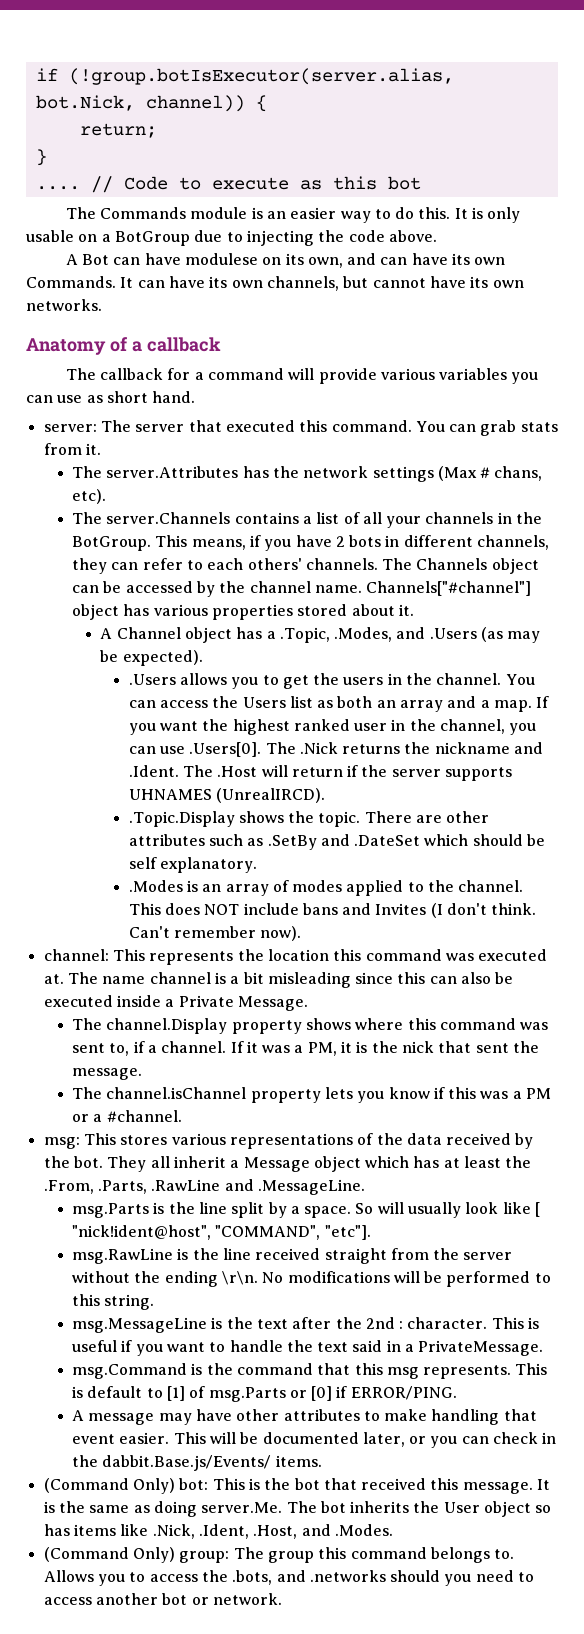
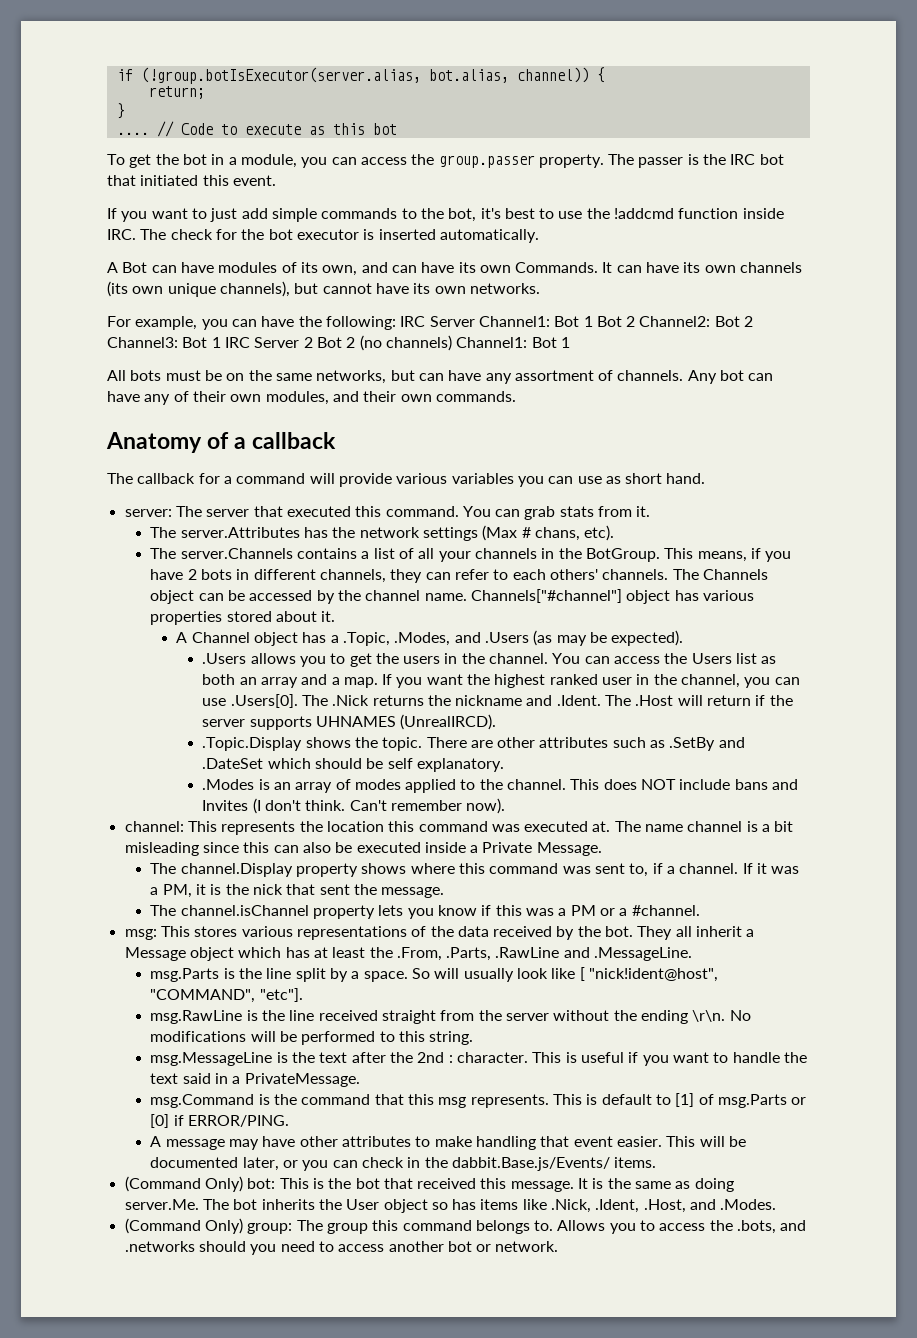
[35,95,135,111] bot.Nick, -> [428,69,509,83] bot.alias,
[65,207,521,223] [26,230,437,246] The Commands module is an easier way to do this. It is only usable on a BotGroup due to injecting the code above. -> [107,154,784,168] [107,175,276,186] [107,208,784,222] [107,229,539,243] To get the bot in a module, you can access the group.passer property. The passer is the IRC bot that initiated this event. // If you want to just add simple commands to the bot, it's best to use the !addcmd function inside IRC. The check for the bot executor is inserted automatically.
[184,253,282,265] modulese on -> [218,262,297,273] modules of
[266,276,339,291] channels, -> [740,262,803,273] [107,281,290,297] channels (its own unique channels),
(102, 305) none -> [107,316,754,330] [107,335,570,351] [107,370,774,384] [107,391,516,405] // For example, you can have the following: IRC Server Channel1: Bot 1 Bot 2 Channel2: Bot 2 Channel3: Bot 1 IRC Server 2 Bot 2 (no channels) Channel1: Bot 1 // All bots must be on the same networks, but can have any assortment of channels. Any bot can have any of their own modules, and their own commands.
☆ ☆ ☆ ☆
PROBLEM TO WORK ON
Please output every entry above exactly, without the pictures.

PROBLEM SOLUTION
[35,95,135,111] bot.Nick, -> [428,69,509,83] bot.alias,
[65,207,521,223] [26,230,437,246] The Commands module is an easier way to do this. It is only usable on a BotGroup due to injecting the code above. -> [107,154,784,168] [107,175,276,186] [107,208,784,222] [107,229,539,243] To get the bot in a module, you can access the group.passer property. The passer is the IRC bot that initiated this event. // If you want to just add simple commands to the bot, it's best to use the !addcmd function inside IRC. The check for the bot executor is inserted automatically.
[184,253,282,265] modulese on -> [218,262,297,273] modules of
[266,276,339,291] channels, -> [740,262,803,273] [107,281,290,297] channels (its own unique channels),
(102, 305) none -> [107,316,754,330] [107,335,570,351] [107,370,774,384] [107,391,516,405] // For example, you can have the following: IRC Server Channel1: Bot 1 Bot 2 Channel2: Bot 2 Channel3: Bot 1 IRC Server 2 Bot 2 (no channels) Channel1: Bot 1 // All bots must be on the same networks, but can have any assortment of channels. Any bot can have any of their own modules, and their own commands.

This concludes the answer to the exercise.